And not just that. That kind of advice scales as well. It doesn’t matter if you’re going to the moon, building a website, or writing a command line calculator. Make a step in the right direction. Test fire an engine. Get your website to deploy and log that it’s listening on a port. Get the CLI calculator to return an error about invalid input. And you can break those down further into actionable tasks. Figure out what each step is supposed to do. Then come up with a way to tell it it’s doing it, and every time you take a step use that mechanism to see if you’re getting closer, holding your ground, or falling backward.

There’s a name for that kind of development. Test Driven Development (TDD). It has all kinds of benefits. Add in some customer value/feedback and now it’s not just TDD, it’s Agile TDD. Which is great.

Because you get to work with your customer to not only show your progress, but they get value along the way, and you get better understanding of their problem(s) and can focus on that, instead of just trying to get to 100 one fell swoop, because 3 months ago you thought that was the exact target to hit.

by Leon Rosenshein

Discipline

I cannot emphasize too much that architecture is as much about programmer discipline as any technical consideration. Without programmer discipline, all systems, no matter how well designed, degrade quickly into gray goo at the hands of people who don’t understand the "why." -- Allen Holub

Back in the stone age (actually the late 80s/early 90s) I was working for a 3rd tier aerospace company in southern California. One of the things we built was a tool we called ARENA. Basically a squadron level air combat simulation system. We handled flight modeling of aircraft and missiles, Air Combat AI, and a really fancy (for the time) display and replay system. And, I think, a pretty good domain driven architecture.

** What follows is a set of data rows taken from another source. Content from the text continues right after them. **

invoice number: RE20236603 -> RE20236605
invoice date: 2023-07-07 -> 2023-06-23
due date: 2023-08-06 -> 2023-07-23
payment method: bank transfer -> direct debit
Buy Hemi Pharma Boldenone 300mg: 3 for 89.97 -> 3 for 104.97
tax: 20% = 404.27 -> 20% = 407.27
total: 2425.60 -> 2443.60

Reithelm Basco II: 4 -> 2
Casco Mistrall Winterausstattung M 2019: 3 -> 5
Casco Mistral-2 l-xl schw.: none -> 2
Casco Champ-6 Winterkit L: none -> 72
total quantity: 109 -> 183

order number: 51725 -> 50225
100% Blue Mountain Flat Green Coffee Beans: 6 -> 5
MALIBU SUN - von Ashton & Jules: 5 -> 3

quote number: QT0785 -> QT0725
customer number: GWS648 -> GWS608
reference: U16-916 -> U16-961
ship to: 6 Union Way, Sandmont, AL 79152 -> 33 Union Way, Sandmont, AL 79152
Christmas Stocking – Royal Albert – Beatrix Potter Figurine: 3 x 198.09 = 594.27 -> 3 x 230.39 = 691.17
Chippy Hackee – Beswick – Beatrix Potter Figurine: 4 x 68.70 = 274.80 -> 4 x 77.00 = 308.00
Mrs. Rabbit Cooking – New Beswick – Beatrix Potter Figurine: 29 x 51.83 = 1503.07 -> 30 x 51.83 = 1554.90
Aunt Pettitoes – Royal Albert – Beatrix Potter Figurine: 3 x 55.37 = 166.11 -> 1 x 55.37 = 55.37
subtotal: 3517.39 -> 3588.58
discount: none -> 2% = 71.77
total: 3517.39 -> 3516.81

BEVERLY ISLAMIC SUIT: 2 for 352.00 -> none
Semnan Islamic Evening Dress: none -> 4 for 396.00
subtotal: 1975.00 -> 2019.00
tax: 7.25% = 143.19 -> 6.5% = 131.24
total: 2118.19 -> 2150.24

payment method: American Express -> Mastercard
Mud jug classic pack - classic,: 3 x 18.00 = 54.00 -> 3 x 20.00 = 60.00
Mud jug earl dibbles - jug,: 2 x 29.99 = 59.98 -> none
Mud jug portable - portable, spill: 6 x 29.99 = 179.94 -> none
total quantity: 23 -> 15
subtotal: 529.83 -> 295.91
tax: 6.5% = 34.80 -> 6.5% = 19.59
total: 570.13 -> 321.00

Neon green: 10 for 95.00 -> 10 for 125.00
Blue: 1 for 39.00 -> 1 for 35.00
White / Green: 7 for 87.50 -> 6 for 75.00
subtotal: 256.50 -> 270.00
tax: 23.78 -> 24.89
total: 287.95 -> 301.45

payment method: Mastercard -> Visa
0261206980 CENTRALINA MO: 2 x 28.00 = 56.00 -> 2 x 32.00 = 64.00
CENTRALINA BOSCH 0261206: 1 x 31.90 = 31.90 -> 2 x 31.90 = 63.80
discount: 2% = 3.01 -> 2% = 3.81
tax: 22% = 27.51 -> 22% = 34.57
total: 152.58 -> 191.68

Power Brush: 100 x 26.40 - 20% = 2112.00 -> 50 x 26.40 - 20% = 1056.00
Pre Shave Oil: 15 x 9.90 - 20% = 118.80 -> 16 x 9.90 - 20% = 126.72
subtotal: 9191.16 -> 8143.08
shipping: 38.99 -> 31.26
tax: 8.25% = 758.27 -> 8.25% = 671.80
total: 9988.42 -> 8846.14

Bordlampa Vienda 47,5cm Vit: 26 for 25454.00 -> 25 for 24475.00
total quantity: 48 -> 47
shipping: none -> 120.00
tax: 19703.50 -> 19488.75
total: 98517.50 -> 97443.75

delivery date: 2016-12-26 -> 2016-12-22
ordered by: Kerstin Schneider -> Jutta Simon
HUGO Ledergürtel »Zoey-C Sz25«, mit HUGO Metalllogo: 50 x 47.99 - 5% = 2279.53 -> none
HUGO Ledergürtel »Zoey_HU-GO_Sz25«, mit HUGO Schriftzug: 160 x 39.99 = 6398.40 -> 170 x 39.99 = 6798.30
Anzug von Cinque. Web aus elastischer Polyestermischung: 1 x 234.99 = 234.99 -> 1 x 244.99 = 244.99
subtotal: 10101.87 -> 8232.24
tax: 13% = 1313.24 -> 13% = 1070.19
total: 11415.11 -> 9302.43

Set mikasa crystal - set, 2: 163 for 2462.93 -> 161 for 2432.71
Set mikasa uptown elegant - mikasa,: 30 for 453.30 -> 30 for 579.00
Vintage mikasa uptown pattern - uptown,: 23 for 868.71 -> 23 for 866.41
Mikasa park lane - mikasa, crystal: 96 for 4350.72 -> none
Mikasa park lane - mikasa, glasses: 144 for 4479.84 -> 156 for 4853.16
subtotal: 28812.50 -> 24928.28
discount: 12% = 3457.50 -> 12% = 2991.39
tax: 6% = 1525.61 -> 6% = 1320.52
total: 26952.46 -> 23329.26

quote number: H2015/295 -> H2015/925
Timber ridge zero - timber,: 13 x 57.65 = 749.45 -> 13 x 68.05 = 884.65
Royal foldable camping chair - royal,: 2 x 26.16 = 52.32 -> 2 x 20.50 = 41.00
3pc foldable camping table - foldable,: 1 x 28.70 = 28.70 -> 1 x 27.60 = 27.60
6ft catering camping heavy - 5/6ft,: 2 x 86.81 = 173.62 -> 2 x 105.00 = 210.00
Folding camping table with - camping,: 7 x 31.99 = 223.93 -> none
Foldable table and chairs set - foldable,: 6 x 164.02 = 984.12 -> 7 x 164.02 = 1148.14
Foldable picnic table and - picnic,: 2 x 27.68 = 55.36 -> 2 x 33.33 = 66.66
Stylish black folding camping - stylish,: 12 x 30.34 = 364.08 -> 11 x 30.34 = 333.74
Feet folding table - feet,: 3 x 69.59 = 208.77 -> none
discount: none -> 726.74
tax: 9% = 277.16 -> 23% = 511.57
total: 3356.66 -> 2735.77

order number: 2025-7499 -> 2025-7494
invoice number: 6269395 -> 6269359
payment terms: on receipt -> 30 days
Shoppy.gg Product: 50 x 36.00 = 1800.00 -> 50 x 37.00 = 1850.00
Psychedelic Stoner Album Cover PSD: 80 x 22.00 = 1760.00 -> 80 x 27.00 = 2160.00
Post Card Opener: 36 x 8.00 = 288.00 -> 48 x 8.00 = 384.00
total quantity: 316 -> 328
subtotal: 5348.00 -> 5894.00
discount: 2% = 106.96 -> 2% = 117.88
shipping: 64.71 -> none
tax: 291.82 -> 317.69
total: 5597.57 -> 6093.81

It helped that the domain was pretty simple (vehicles moving in 3D space) and that the entities didn’t really communicate with each other. At least not actively. Each object did it’s own physical modeling and put it’s location in a distributed shared memory system. After that each object was on it’s own to detect and respond to the other things in the world. And for each object we broke things down like the real world. Propulsion, aerodynamics, sensors, and either an AI or a set of input devices. Interfaces between systems were defined up front and we all knew what they were and respected them. We had external customers and internal users doing research into different flight modes and doing requirements tradeoffs.

Then we got a new customer. Someone wanted to use our system as a test bench for their mission computer (MC). Seemed reasonable at first. We already had a simulated world for the MC to live in, and we had well defined models of an individual aircraft, so how hard could it be to add a little more hardware to the loop? Turns out that it’s approximately impossible. At least with the architecture we had. Because our idea of the interfaces inside an aircraft were purely logical, while the MC expected distinct physical components talking to it over a single bus. So we wrote some adapters. That worked for some things, like the engine, because there was one input (throttle) and 3 outputs (fuel burn, thrust, and ingest drag). But it didn’t work for some of the more complex systems, like the radar, It had lots of inputs, including vehicle state, pilot commands, world state, and mission computer commands. And to get all of them we needed our adapter to reach into multiple systems. The timeline was tight so, instead of refactoring, we did the expedient thing and reached around our interfaces and directly coupled things. And it almost worked.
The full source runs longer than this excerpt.